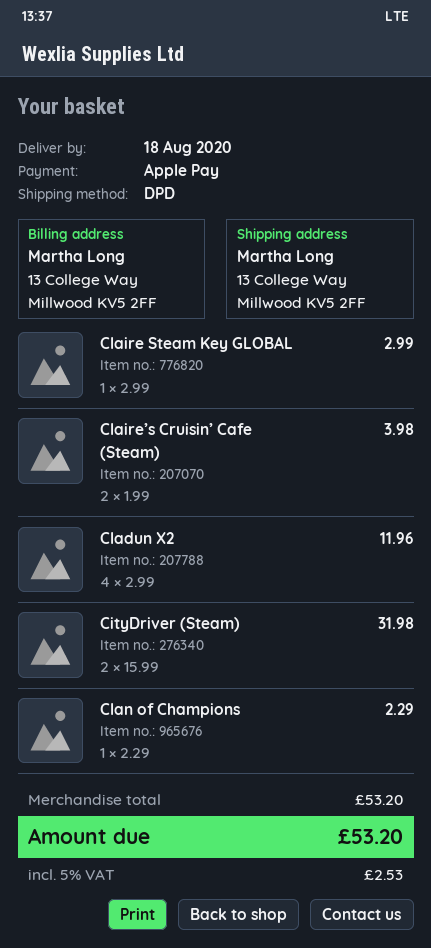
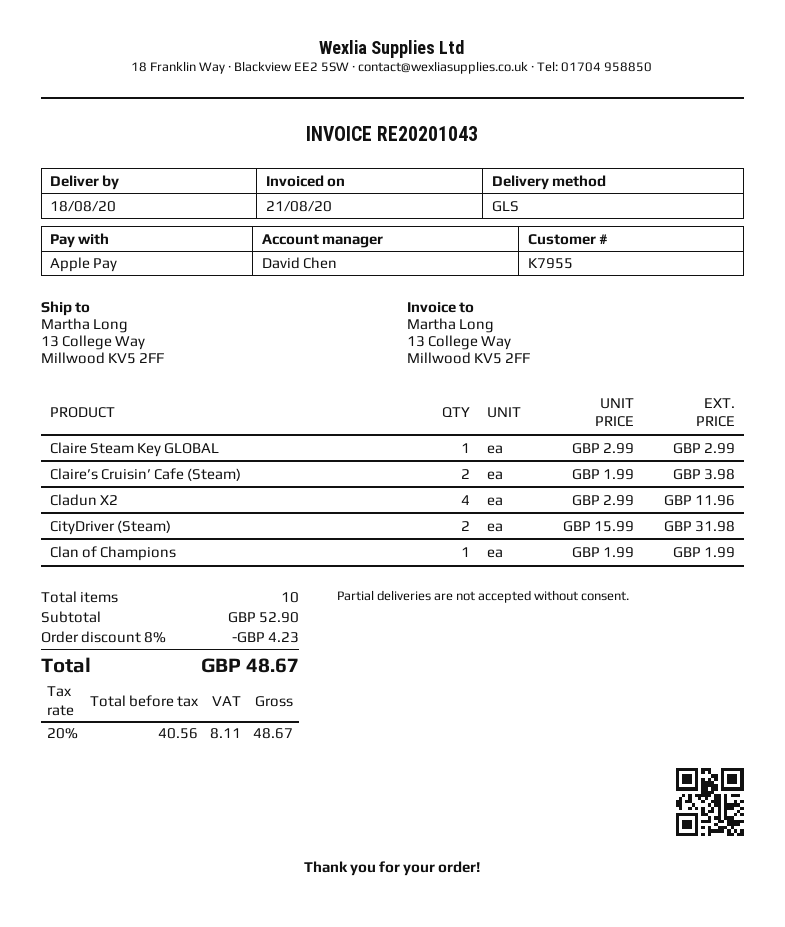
shipping method: DPD -> GLS
Clan of Champions: 1 x 2.29 = 2.29 -> 1 x 1.99 = 1.99
subtotal: 53.20 -> 52.90
discount: none -> 8% = 4.23
tax: 5% = 2.53 -> 20% = 8.11
total: 53.20 -> 48.67

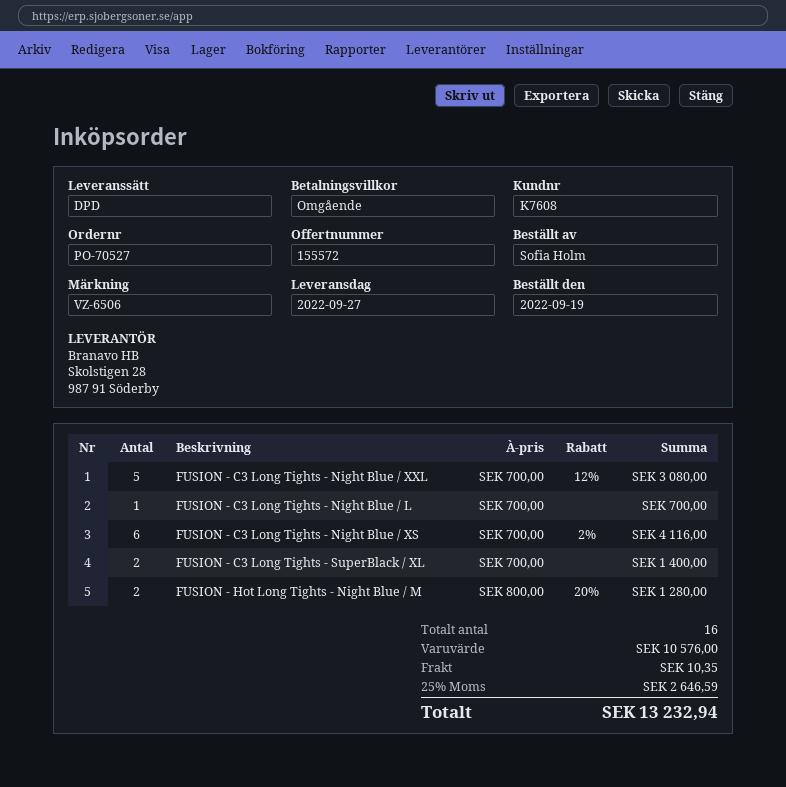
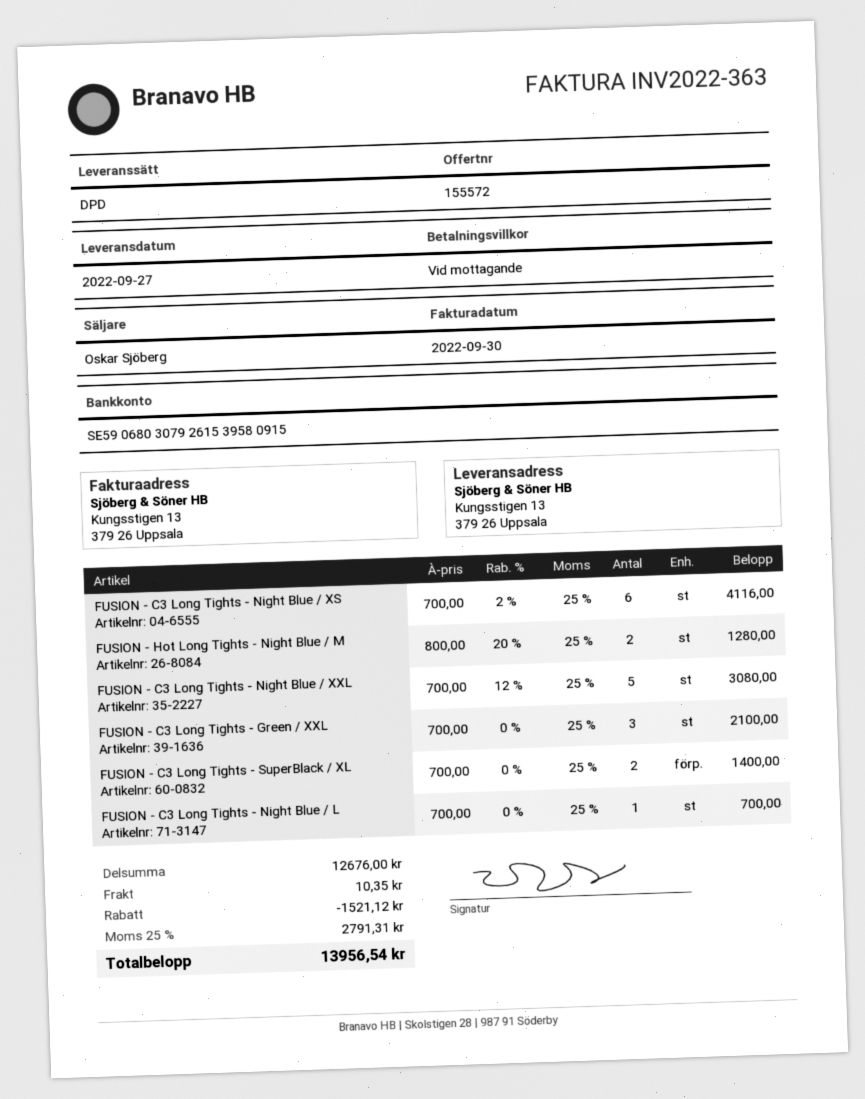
FUSION - C3 Long Tights - Green / XXL: none -> 3 x 700.00 = 2100.00
subtotal: 10576.00 -> 12676.00
discount: none -> 1521.12
tax: 25% = 2646.59 -> 25% = 2791.31
total: 13232.94 -> 13956.54

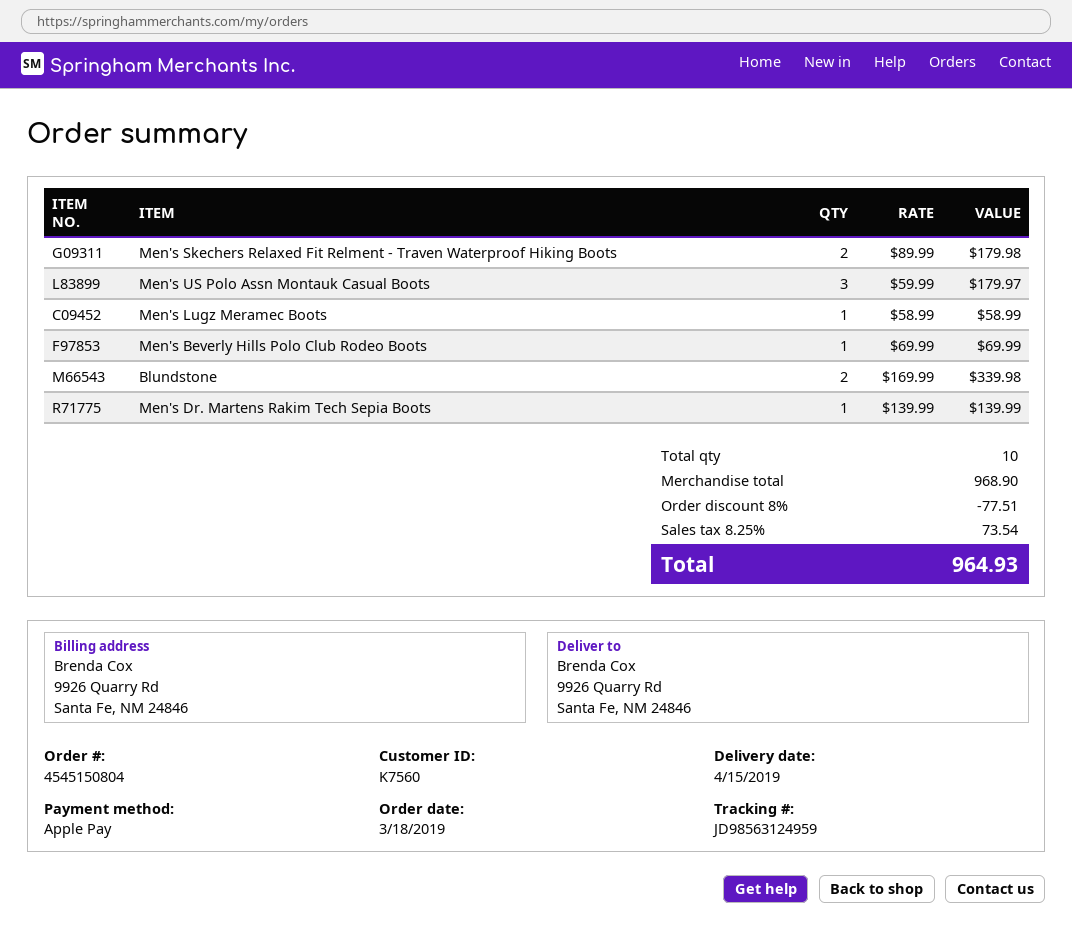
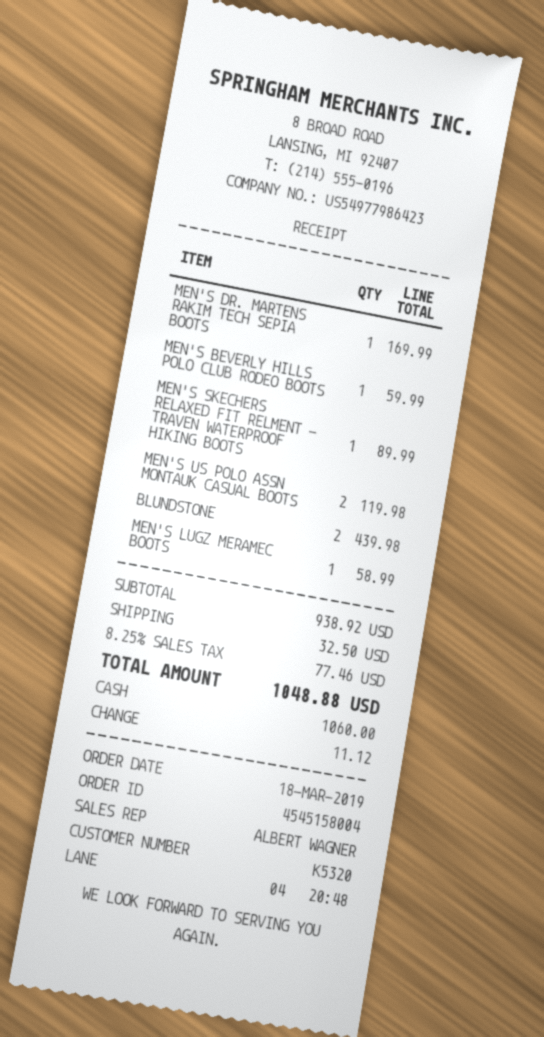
order number: 4545150804 -> 4545158004
customer number: K7560 -> K5320
payment method: Apple Pay -> cash
Men's Skechers Relaxed Fit Relment - Traven Waterproof Hiking Boots: 2 for 179.98 -> 1 for 89.99
Men's US Polo Assn Montauk Casual Boots: 3 for 179.97 -> 2 for 119.98
Men's Beverly Hills Polo Club Rodeo Boots: 1 for 69.99 -> 1 for 59.99
Blundstone: 2 for 339.98 -> 2 for 439.98
Men's Dr. Martens Rakim Tech Sepia Boots: 1 for 139.99 -> 1 for 169.99
subtotal: 968.90 -> 938.92
discount: 8% = 77.51 -> none
shipping: none -> 32.50
tax: 8.25% = 73.54 -> 8.25% = 77.46
total: 964.93 -> 1048.88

> What the task asks:
Leave the images out and give the rest of the data again exactly.

> The completed task:
shipping method: DPD -> GLS
Clan of Champions: 1 x 2.29 = 2.29 -> 1 x 1.99 = 1.99
subtotal: 53.20 -> 52.90
discount: none -> 8% = 4.23
tax: 5% = 2.53 -> 20% = 8.11
total: 53.20 -> 48.67

FUSION - C3 Long Tights - Green / XXL: none -> 3 x 700.00 = 2100.00
subtotal: 10576.00 -> 12676.00
discount: none -> 1521.12
tax: 25% = 2646.59 -> 25% = 2791.31
total: 13232.94 -> 13956.54

order number: 4545150804 -> 4545158004
customer number: K7560 -> K5320
payment method: Apple Pay -> cash
Men's Skechers Relaxed Fit Relment - Traven Waterproof Hiking Boots: 2 for 179.98 -> 1 for 89.99
Men's US Polo Assn Montauk Casual Boots: 3 for 179.97 -> 2 for 119.98
Men's Beverly Hills Polo Club Rodeo Boots: 1 for 69.99 -> 1 for 59.99
Blundstone: 2 for 339.98 -> 2 for 439.98
Men's Dr. Martens Rakim Tech Sepia Boots: 1 for 139.99 -> 1 for 169.99
subtotal: 968.90 -> 938.92
discount: 8% = 77.51 -> none
shipping: none -> 32.50
tax: 8.25% = 73.54 -> 8.25% = 77.46
total: 964.93 -> 1048.88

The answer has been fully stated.